The first notable reason is, of course, price. For the most part, we’re all broke-ass university students with a limited income. Although we may delude ourselves into thinking we have infinite sums of money after hearing the siren song of another pint, reality is a bit harsher. Parental generosity is limited, wallets eventually run dry, and we occasionally scramble a bit to pay off our growing pizza debt (Charlie, if you’re reading this, I still don’t have your “goddamn money”). Although Aldi and Morrisons don’t make up for all the cost, they do a pretty good job of contributing. Just this last week, I got four chicken breasts (over 600g) for £4. At TESCO I’ve scarcely gotten 400g for those prices. Granted, my chicken might be worse than TESCO chicken, but I’m from America. Quantity is all that matters and quality is for commie suckers.
Of course, price isn’t all the badland stores have to offer, they also offer a selection outstripping anything Tesco offers. Both Aldi and Morrisons put Tesco’s baked good section (the most important section) to shame and the sheer variety of frozen meals at Morrisons still astounds me. What’s more, these myriad options are consistently stocked. No matter when I show up, Morisson’s always has a plethora of every produce item I’m looking for, whether it be broccoli, bell peppers, or green onion. Tesco, on the other hand, is often picked as clean as every store’s liquor section the night before raisin.
The walk to the Badland stores is even pleasant. I live in DRA, so I get to amble through a variety of quiet streets, otherwise unoccupied by cars or pedestrians. It provides a reasonable excuse to pull myself away from my computer and school work to enjoy the weather while the sun is still out. If the sun isn’t out, I justify the rain-soaked jaunt by noting how much it builds character, and prepare a story to tell my future children about my “struggle.”
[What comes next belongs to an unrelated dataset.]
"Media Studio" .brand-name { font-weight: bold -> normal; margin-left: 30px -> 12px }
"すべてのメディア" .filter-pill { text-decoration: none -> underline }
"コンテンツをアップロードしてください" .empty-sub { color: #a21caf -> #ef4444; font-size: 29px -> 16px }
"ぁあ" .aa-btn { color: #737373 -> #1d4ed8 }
For the culinarily inclined and walk-amenable, though, these motives alone might push one over the edge to take the long road to the badlands stores. For those whose wallets are less strained and more time-pressed Tesco’s pull might be irresistible. To them I ask: are you really saving time? Walking to the badlands is maybe the only motivation I have to plan and buy a week’s worth of food rather than two day’s. Though I hate to admit it, Tesco is convenient, but that convenience breeds weakness and daily dependency, sucking time like a vampire for every meal purchased. And truly, what is scarier than hypothetical time sucking vampires?
Finally, customer experience is simply better in the badlands. Both Aldi and Morrisons have space to spread out and have a less dense clientele. I dislike people, so meeting them (and literally bumping into them) unexpectedly is a less than an ideal morning/afternoon/evening for me. Morrisons replaces the dense cluster of students with a few pleasant locals, less likely to swarm the place at precisely 9:40pm.
In the end, I cannot judge you for going to Tesco. It is, after all, more convenient. If, however, you want more for less, desire better for the less you spend, and are willing to brave the badlands of St Andrews; consider joining the few and the bold who make their way out of the three streets, to something more extraordinary. The bounty you will carry home will be greater than your wildest dreams…or at least it will be reasonably priced.